- **EXERCISE DETAILS**
Starting at the line that contains "15px -> 10px" in the listing below, write out every line word for word until you have written the line that contains "font-size: 12px ->".
DATA FOR THIS TASK: Begin
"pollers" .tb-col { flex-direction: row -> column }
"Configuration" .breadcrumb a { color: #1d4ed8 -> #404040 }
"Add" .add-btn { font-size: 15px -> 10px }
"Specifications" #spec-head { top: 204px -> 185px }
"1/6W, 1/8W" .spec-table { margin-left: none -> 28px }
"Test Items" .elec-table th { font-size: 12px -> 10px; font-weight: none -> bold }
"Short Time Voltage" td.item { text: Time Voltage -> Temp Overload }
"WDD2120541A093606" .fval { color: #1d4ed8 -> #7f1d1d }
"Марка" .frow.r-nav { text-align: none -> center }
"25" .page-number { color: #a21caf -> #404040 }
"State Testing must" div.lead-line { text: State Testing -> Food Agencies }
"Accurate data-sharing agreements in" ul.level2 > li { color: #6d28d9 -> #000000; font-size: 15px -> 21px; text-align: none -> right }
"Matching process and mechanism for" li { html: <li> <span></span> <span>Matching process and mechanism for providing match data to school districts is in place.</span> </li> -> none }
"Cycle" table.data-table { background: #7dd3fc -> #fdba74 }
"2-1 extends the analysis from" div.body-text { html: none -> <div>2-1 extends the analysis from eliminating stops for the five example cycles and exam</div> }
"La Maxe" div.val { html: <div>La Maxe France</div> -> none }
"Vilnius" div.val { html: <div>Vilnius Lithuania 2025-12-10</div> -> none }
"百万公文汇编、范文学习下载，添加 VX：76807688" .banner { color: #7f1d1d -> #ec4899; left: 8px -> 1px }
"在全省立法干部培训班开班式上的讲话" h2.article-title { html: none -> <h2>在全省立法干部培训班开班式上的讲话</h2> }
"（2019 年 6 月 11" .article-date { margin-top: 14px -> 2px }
DATA FOR THIS TASK: End
- **FINAL ANSWER**
"Add" .add-btn { font-size: 15px -> 10px }
"Specifications" #spec-head { top: 204px -> 185px }
"1/6W, 1/8W" .spec-table { margin-left: none -> 28px }
"Test Items" .elec-table th { font-size: 12px -> 10px; font-weight: none -> bold }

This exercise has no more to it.